I doubt you will ask this question universally? Would you ask the same of a psychopath serial rapist? Maybe his parents dumped him on the streets at age 5 and he never had the parental guidance and family upbringing the rest of us had. So no one taught him there are boundaries to what you can do. On the streets if want something you just go and grab it, even if that action violates other people. No one graduating from the streets can be normal, so in their hearts and minds they see the world differently, can we truly judge them?

Actually, thinking about it now, my example of a child dumped on the streets at age 5 maybe a bad one. Because he does have a genuine excuse for turning out to be a criminal since your background (good parental upbringing, education, decent neighbourhood...) does affect how a person would turn out to be irrespective of the genes

But the general point remains - zero tolerance for extracting confession through torture.

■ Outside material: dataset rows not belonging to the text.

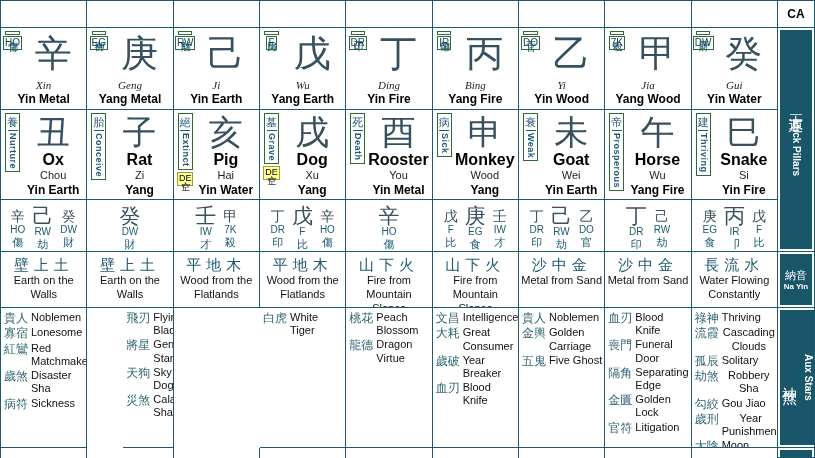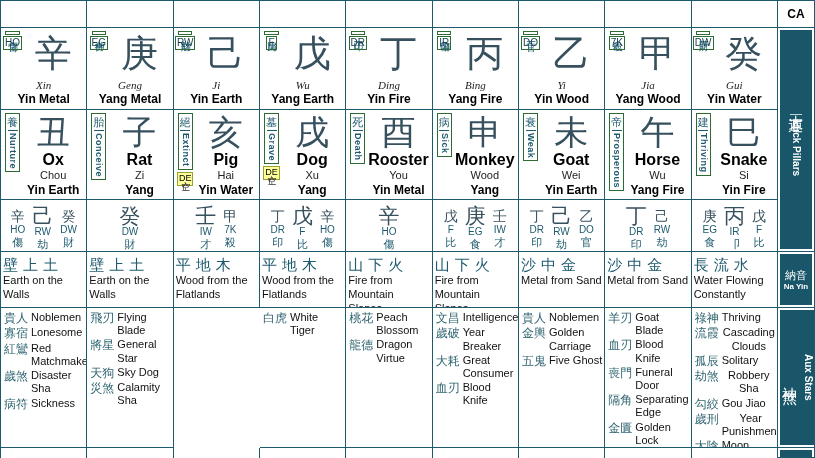--- a/index.html
+++ b/index.html
@@ -54,21 +54,21 @@
   
   .hidden-cell { display:flex; justify-content:center; align-items:flex-start; gap:7px; padding-top:5px; }
   .hs-group { display:flex; flex-direction:column; align-items:center; }
   .hs-group.small { padding-top:4px; }
   .hs-char { font-size:14px; color:#37505e; line-height:1.1; }
   .hs-group.main .hs-char { font-size:21px; line-height:1.0; }
   .hs-abbr { font-size:10px; color:#1e5a6e; line-height:1.2; }
   .hs-god { font-size:11px; color:#1e5a6e; line-height:1.2; }
 
   
-  .nayin-cell { padding:4px 2px; text-align:left; }
+  .nayin-cell { padding:4px 2px; text-align:center; }
   .nayin-cn { font-size:15px; color:#1e5a6e; letter-spacing:5px; line-height:1.2; white-space:nowrap; }
   .nayin-en { font-size:11px; color:#111; line-height:1.25; }
 
   
   .stars-cell { padding:3px 1px 3px 3px; }
   .star-item { display:flex; gap:3px; margin-bottom:1px; }
   .star-cn { min-width:24px; font-size:12px; color:#2e6470; white-space:nowrap; line-height:1.2; }
   .star-en { font-size:11px; color:#111; line-height:1.2; }
 
   
@@ -224,21 +224,21 @@
         <div class="hs-group main">
           <div class="hs-char">癸</div>
           <div class="hs-abbr">DW</div>
           <div class="hs-god">財</div>
         </div>
       </div>
       <div class="cell nayin-cell" style="grid-area: 5 / 2;">
         <div class="nayin-cn">壁上土</div>
         <div class="nayin-en">Earth on the Walls</div>
       </div>
-      <div class="cell stars-cell" style="grid-area: 6 / 2;">
+      <div class="cell stars-cell" style="grid-area: 6 / 2; margin-left: 36px;">
         <div class="star-item">
           <div class="star-cn">飛刃</div>
           <div class="star-en">Flying Blade</div>
         </div>
         <div class="star-item">
           <div class="star-cn">將星</div>
           <div class="star-en">General Star</div>
         </div>
         <div class="star-item">
           <div class="star-cn">天狗</div>
@@ -453,26 +453,26 @@
       <div class="cell nayin-cell" style="grid-area: 5 / 6;">
         <div class="nayin-cn">山下火</div>
         <div class="nayin-en">Fire from Mountain Slopes</div>
       </div>
       <div class="cell stars-cell" style="grid-area: 6 / 6;">
         <div class="star-item">
           <div class="star-cn">文昌</div>
           <div class="star-en">Intelligence</div>
         </div>
         <div class="star-item">
+          <div class="star-cn">大耗</div>
+          <div class="star-en">Great Consumer</div>
+        </div>
+        <div class="star-item">
           <div class="star-cn">歲破</div>
           <div class="star-en">Year Breaker</div>
-        </div>
-        <div class="star-item">
-          <div class="star-cn">大耗</div>
-          <div class="star-en">Great Consumer</div>
         </div>
         <div class="star-item">
           <div class="star-cn">血刃</div>
           <div class="star-en">Blood Knife</div>
         </div>
       </div>
       <div class="cell foot-cell" style="grid-area: 7 / 6;"></div>
       <div class="cell header-cell" style="grid-area: 1 / 7;"></div>
       <div class="cell stem-cell" style="grid-area: 2 / 7;">
         <div class="stem-main">
@@ -574,24 +574,20 @@
           <div class="hs-abbr">RW</div>
           <div class="hs-god">劫</div>
         </div>
       </div>
       <div class="cell nayin-cell" style="grid-area: 5 / 8;">
         <div class="nayin-cn">沙中金</div>
         <div class="nayin-en">Metal from Sand</div>
       </div>
       <div class="cell stars-cell" style="grid-area: 6 / 8;">
         <div class="star-item">
-          <div class="star-cn">羊刃</div>
-          <div class="star-en">Goat Blade</div>
-        </div>
-        <div class="star-item">
           <div class="star-cn">血刃</div>
           <div class="star-en">Blood Knife</div>
         </div>
         <div class="star-item">
           <div class="star-cn">喪門</div>
           <div class="star-en">Funeral Door</div>
         </div>
         <div class="star-item">
           <div class="star-cn">隔角</div>
           <div class="star-en">Separating Edge</div>

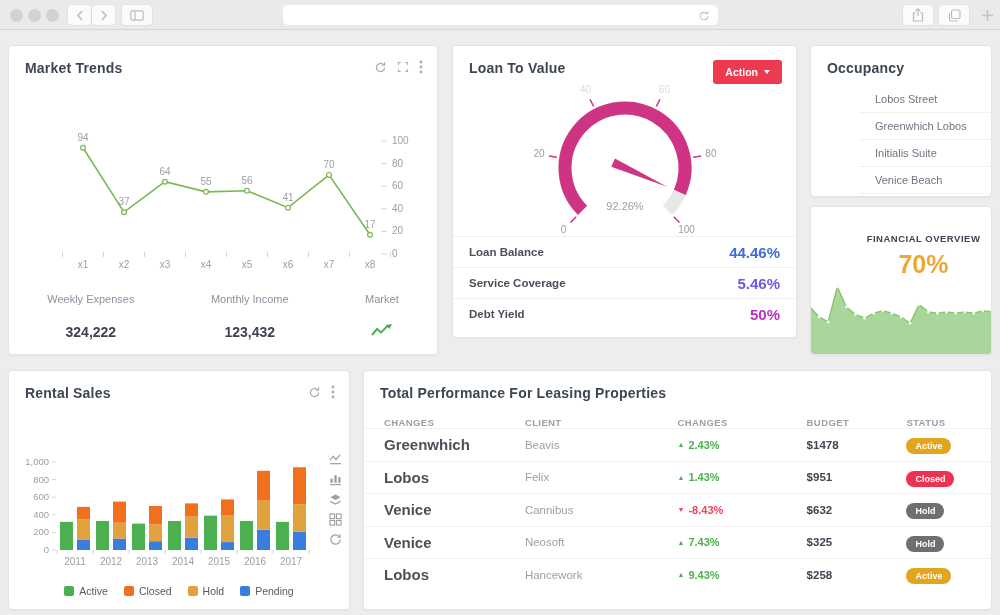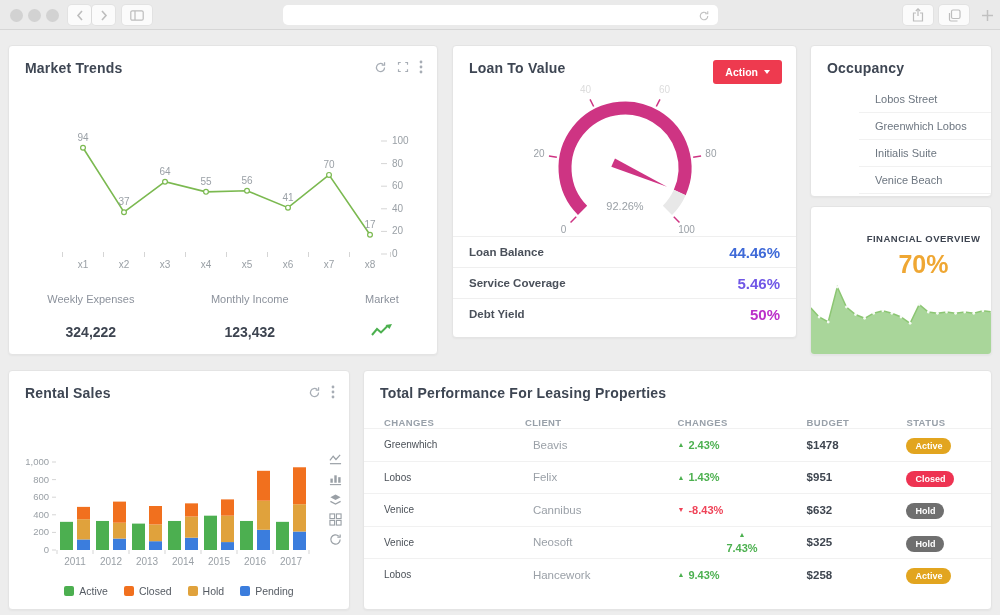--- a/index.html
+++ b/index.html
@@ -61,22 +61,22 @@
   .rs-toolbox { position:absolute; right:7px; top:82px; display:flex; flex-direction:column; gap:7px; color:#9aa0a6; }
   .rs-toolbox span { display:inline-flex; cursor:pointer; }
   .rs-legend { position:absolute; left:0; right:0; bottom:12px; display:flex; justify-content:center; gap:16px; }
   .rs-legend .li { display:flex; align-items:center; gap:5px; font-size:10.5px; color:#555b63; cursor:pointer; }
   .rs-legend .sw { width:10px; height:10px; border-radius:2px; }
 
   .tbl-head { display:grid; grid-template-columns:24% 26% 22% 17% 11%; padding:0 20px; margin-top:16px;
               font-size:9.5px; font-weight:700; letter-spacing:0.4px; color:#98a0a9; }
   .tbl-body .t-row { display:grid; grid-template-columns:24% 26% 22% 17% 11%; padding:0 20px; height:32.5px;
               align-items:center; border-top:1px solid #f1f1f1; cursor:pointer; }
-  .t-loc { font-size:10px; font-weight:400; color:#4b5158; }
-  .t-cli { font-size:11.5px; color:#9ba1a8;margin-left:8px; }
+  .t-loc { font-size:15px; font-weight:700; color:#4b5158; }
+  .t-cli { font-size:11.5px; color:#9ba1a8; }
   .t-chg { font-size:11px; font-weight:700; display:flex; align-items:center; gap:4px; }
   .t-chg .arr { font-size:7px; }
   .t-bud { font-size:11.5px; font-weight:700; color:#3f4650; }
   .badge { display:inline-block; padding:3px 9px; border-radius:10px; color:#fff; font-size:9px; font-weight:700; }
 
   svg text { font-family:"Liberation Sans", sans-serif; }
 </style>
 </head>
 <body>
 
@@ -478,21 +478,21 @@
         <span class="t-chg" style="color: rgb(239, 67, 88);">
           <span class="arr">▼</span>
           <span>-8.43%</span>
         </span>
         <span class="t-bud">$632</span>
         <span><span class="badge" style="background: rgb(111, 111, 111);">Hold</span></span>
       </div>
       <div class="t-row">
         <span class="t-loc">Venice</span>
         <span class="t-cli">Neosoft</span>
-        <span class="t-chg" style="color: rgb(76, 176, 79); flex-direction: column;">
+        <span class="t-chg" style="color: rgb(76, 176, 79);">
           <span class="arr">▲</span>
           <span>7.43%</span>
         </span>
         <span class="t-bud">$325</span>
         <span><span class="badge" style="background: rgb(111, 111, 111);">Hold</span></span>
       </div>
       <div class="t-row">
         <span class="t-loc">Lobos</span>
         <span class="t-cli">Hancework</span>
         <span class="t-chg" style="color: rgb(76, 176, 79);">

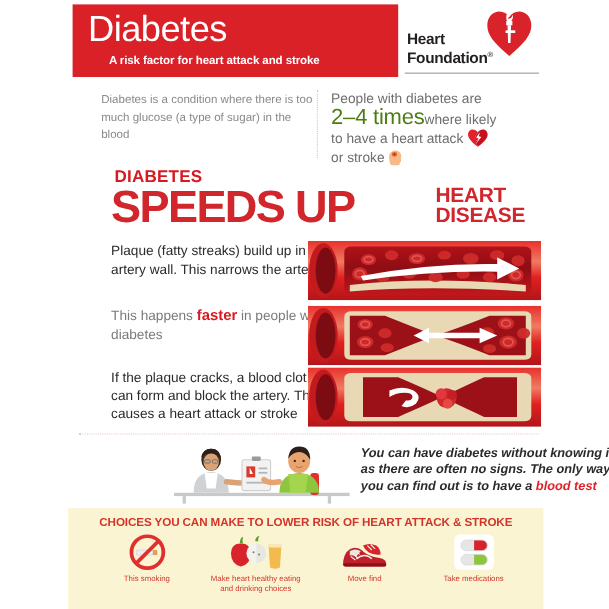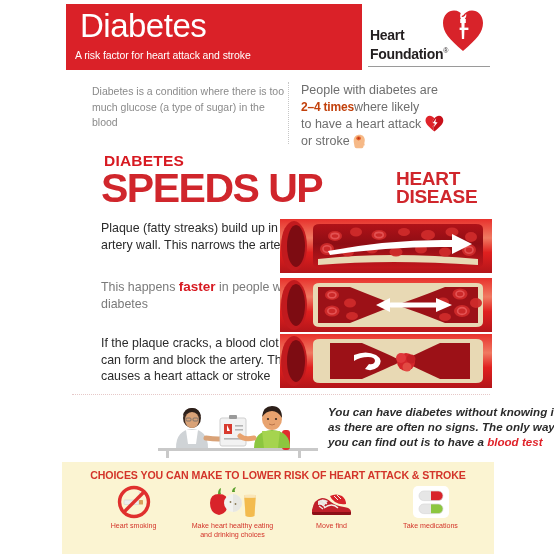--- a/index.html
+++ b/index.html
@@ -13,22 +13,22 @@
 
   
   .header{position:absolute;left:66px;top:4px;width:426px;height:66px;}
   .header-red{position:absolute;left:0;top:0;width:296px;height:66px;background:#da2128;}
   .header-title{
     position:absolute;left:14px;top:2px;
     color:#fff;font-size:33px;font-weight:400;letter-spacing:-0.5px;
     line-height:40px;
   }
   .header-sub{
-    position:absolute;left:9px;top:45px;
-    color:#fff;font-size:10.5px;font-weight:normal;letter-spacing:-0.1px;
+    position:absolute;left:33px;top:45px;
+    color:#fff;font-size:10.5px;font-weight:bold;letter-spacing:-0.1px;
   }
   .logo-wrap{position:absolute;left:302px;top:0;width:124px;height:66px;background:#fff;}
   .logo-text{
     position:absolute;left:2px;top:24px;
     color:#231f20;font-size:14px;font-weight:bold;line-height:15px;letter-spacing:-0.3px;
   }
   .logo-reg{font-size:7px;vertical-align:super;font-weight:normal;}
   .logo-mark{position:absolute;left:74px;top:4px;width:42px;height:44px;}
   .logo-rule{position:absolute;left:302px;top:62px;width:122px;height:1px;background:#9a9a9a;}
 
@@ -39,21 +39,21 @@
     color:#8a8a8a;font-size:10.5px;line-height:15.5px;
   }
   .intro-divider{
     position:absolute;left:206px;top:0px;width:0;height:62px;
     border-left:1px dotted #c7c7c7;
   }
   .intro-right{
     position:absolute;left:219px;top:0px;width:208px;
     color:#6e6e6e;font-size:12.5px;line-height:16.5px;
   }
-  .times{color:#c2410c;font-weight:bold;font-size:12px;letter-spacing:-0.2px;}
+  .times{color:#4d7c0f;font-weight:normal;font-size:20px;letter-spacing:-0.2px;}
   .inline-ico{display:inline-block;vertical-align:-4px;}
 
   
   .headline{position:absolute;left:66px;top:152px;width:426px;height:62px;}
   .hl-diabetes{
     position:absolute;left:38px;top:0px;
     color:#d71921;font-size:15.5px;font-weight:bold;letter-spacing:0.2px;
   }
   .hl-speedsup{
     position:absolute;left:35px;top:13px;
@@ -307,21 +307,21 @@
       <div class="choice">
         <div class="choice-ico">
           <svg width="34" height="34" viewBox="0 0 34 34">
             <circle cx="17" cy="17" r="14.5" fill="none" stroke="#e0302e" stroke-width="3.4"></circle>
             <rect x="7" y="15" width="15" height="4.6" rx="0.6" fill="#ededed" stroke="#cfcfcf" stroke-width="0.6"></rect>
             <rect x="22" y="15" width="4" height="4.6" rx="0.6" fill="#d9a15a"></rect>
             <path d="M20 13 Q24 10 21 6 Q26 9 23 13 Z" fill="#dcdcdc"></path>
             <line x1="6.8" y1="27.2" x2="27.2" y2="6.8" stroke="#e0302e" stroke-width="3.4"></line>
           </svg>
         </div>
-        <div class="choice-lbl">Heart smoking</div>
+        <div class="choice-lbl">This smoking</div>
       </div>
 
       <div class="choice">
         <div class="choice-ico">
           <svg width="52" height="34" viewBox="0 0 52 34">
             <path d="M3 18 Q3 9 12 9 Q21 9 21 18 Q21 28 12 30 Q3 28 3 18 Z" fill="#d8232a"></path>
             <path d="M11 9 Q11 4 14 3 Q13 7 14 9 Z" fill="#5aa02c"></path>
             <circle cx="26" cy="18" r="9" fill="#f2f2ef"></circle>
             <path d="M26 9 A9 9 0 0 1 26 27 Z" fill="#e7e7e2"></path>
             <path d="M25 7 Q25 3 29 2 Q27 5 28 7 Z" fill="#5aa02c"></path>

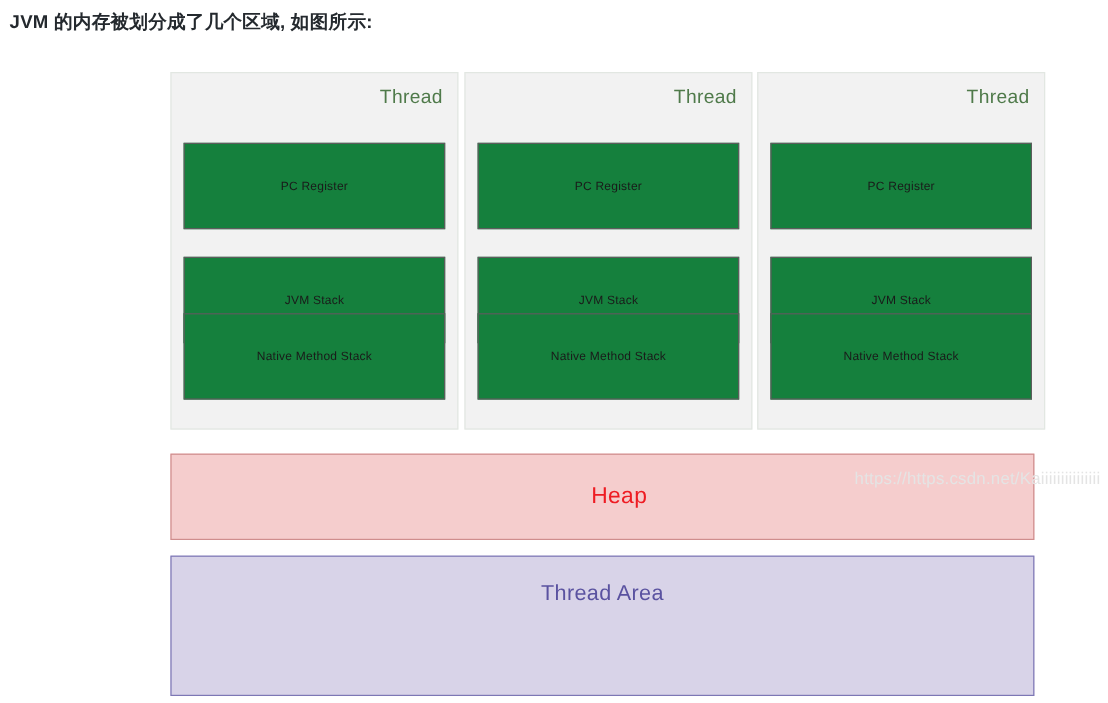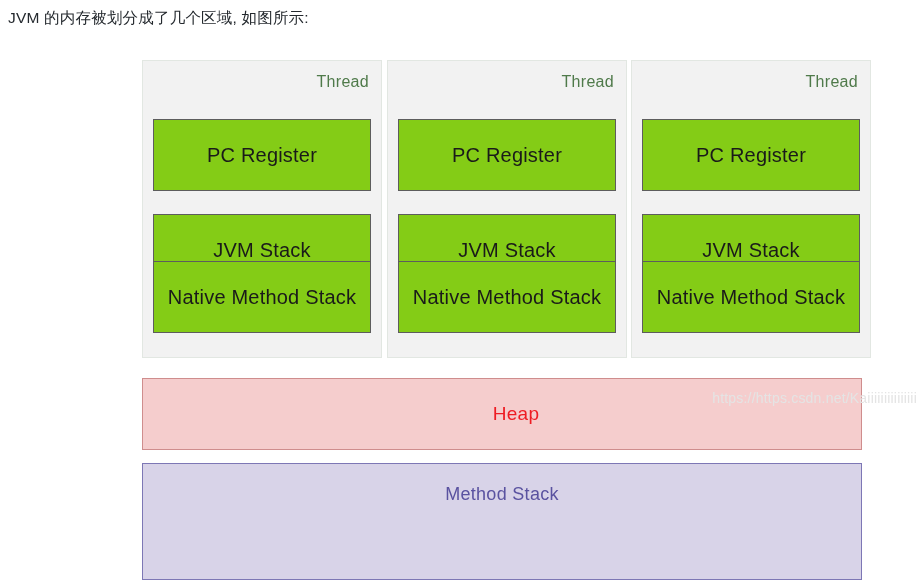--- a/index.html
+++ b/index.html
@@ -17,20 +17,21 @@
 
   
   #caption {
     position: absolute;
     left: 8px;
     top: 8px;
     font-size: 15.5px;
     color: #24292e;
     letter-spacing: 0.2px;
     white-space: nowrap;
+    font-weight: bold;
   }
 
   
   #diagram {
     position: absolute;
     left: 0;
     top: 0;
     width: 923px;
     height: 422px;
   }
@@ -63,27 +64,27 @@
     right: 10px;
     top: 58px;
     bottom: 26px;
   }
 
   .region-box {
     position: absolute;
     left: 0;
     right: 0;
     height: 72px;
-    background: #84cc16;
+    background: #15803d;
     border: 1.5px solid #5d5d5d;
     box-sizing: border-box;
     display: flex;
     align-items: center;
     justify-content: center;
-    font-size: 20px;
+    font-size: 10px;
     color: #1a1a1a;
     letter-spacing: 0.2px;
   }
   .region-box.r0 { top: 0px; }
   .region-box.r1 { top: 71px; margin-top: 24px; }
   .region-box.r2 { top: 142px; }
 
   
   #heap {
     position: absolute;
@@ -189,18 +190,18 @@
       <div class="region-box r1">JVM Stack</div>
       <div class="region-box r2">Native Method Stack</div>
     </div>
   </div>
 
   <div id="heap">
     <span id="heap-label">Heap</span>
   </div>
 
   <div id="method-area">
-    <div id="method-area-label">Method Stack</div>
+    <div id="method-area-label">Thread Area</div>
   </div>
 
   <div id="watermark">https://https.csdn.net/Kaiiiiiiiiiiiiiii</div>
 
 </div>
 
 </body></html>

Human-guided injustice is imperfect. And will always be imperfect, until we can read criminal minds perfectly - both their present state, and the state of their mind during the crime.

It is indeed imperfect. But most people only think this way if the elites (police included) cross the law. But when some "lowly street dudes" cross the law, its normally "3 strikes and you're out!"

can't help being grumpy...

Just need to let some steam out, so my head doesn't explode...

There is another very important value in Statute Of Limitations: Costs and Logistics. Statute of limitation ensures that investigative resources can not be pressured into being 'wasted' on older cases with little to no chance of being solved or brought to trial, and it eases load on the judicial system by saving them from being pressured into trying to process old crimes of limited value.

Just think of the administrative nightmare it would be if all crimes stayed legally valid to investigate and prosecute. Not the load on the actual investigative resources, but the 'front desk' workload of someone calling to see how the progress is going on solving the crime of someone breaking their window 30 years ago, and then dealing with the flak if you try to say "That case is closed because we've had no evidence/whatever."